[Difference listings]

════════

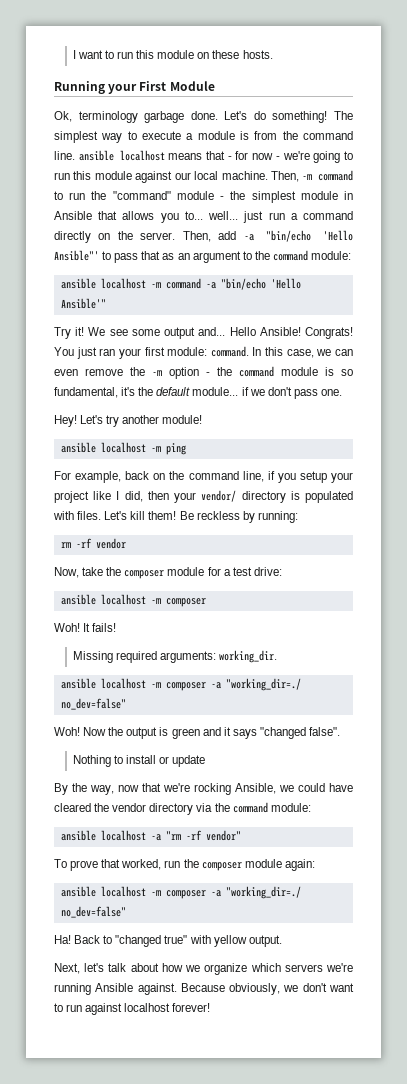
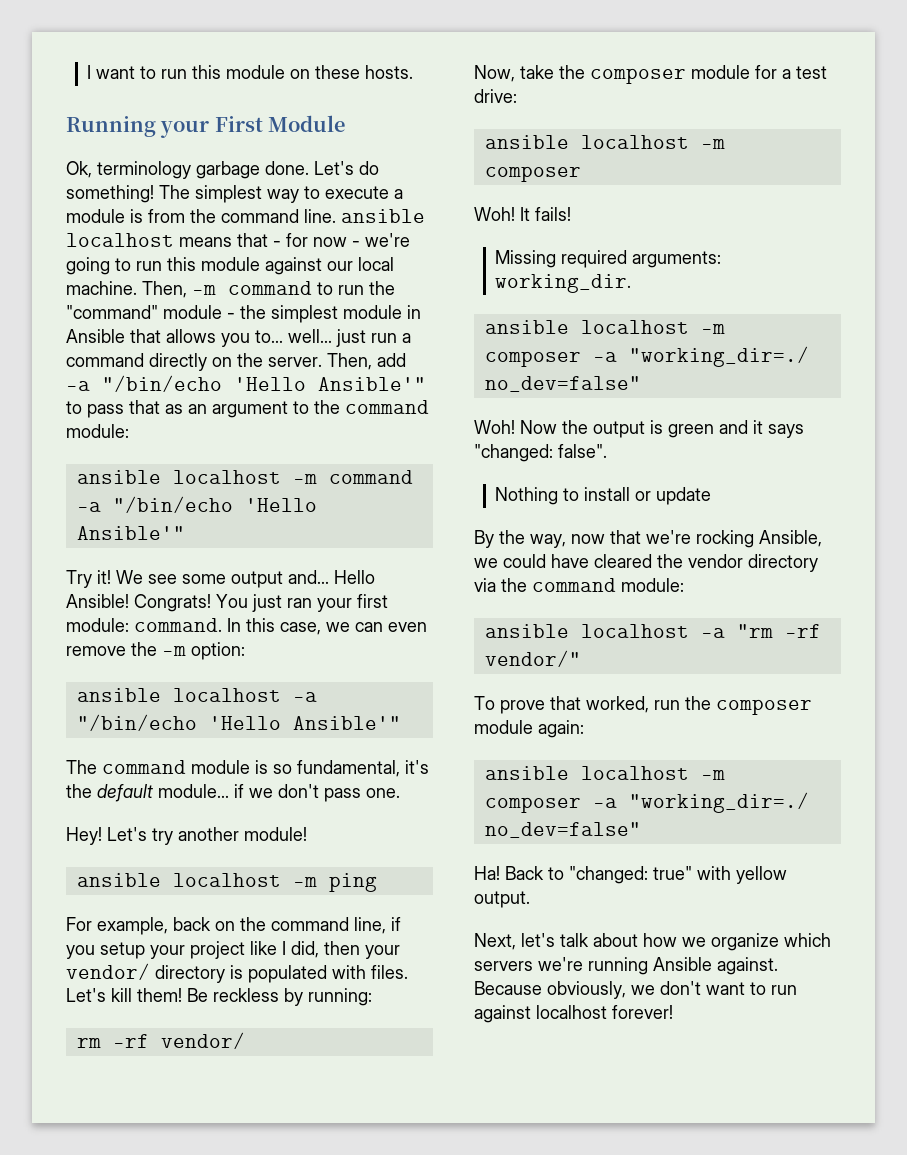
[265,230,353,242] [54,250,99,261] "bin/echo 'Hello Ansible"' -> [102,375,426,392] "/bin/echo 'Hello Ansible'"
[220,278,266,290] "bin/echo -> [112,496,233,513] "/bin/echo
[169,367,232,379] option - the -> [191,642,245,660] [76,688,317,702] [76,714,401,731] [66,760,97,774] option: // ansible localhost -a "/bin/echo 'Hello Ansible'" // The
[95,538,126,549] vendor -> [160,1032,245,1049] vendor/
[259,727,306,739] "changed -> [474,444,553,462] "changed:
[205,830,241,841] vendor" -> [484,650,581,667] vendor/"
[115,935,162,947] "changed -> [569,866,648,884] "changed:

════════

Exercise objective: Search the data above for lines holding "echo" and copy each of them.

Written solution:
[265,230,353,242] [54,250,99,261] "bin/echo 'Hello Ansible"' -> [102,375,426,392] "/bin/echo 'Hello Ansible'"
[220,278,266,290] "bin/echo -> [112,496,233,513] "/bin/echo
[169,367,232,379] option - the -> [191,642,245,660] [76,688,317,702] [76,714,401,731] [66,760,97,774] option: // ansible localhost -a "/bin/echo 'Hello Ansible'" // The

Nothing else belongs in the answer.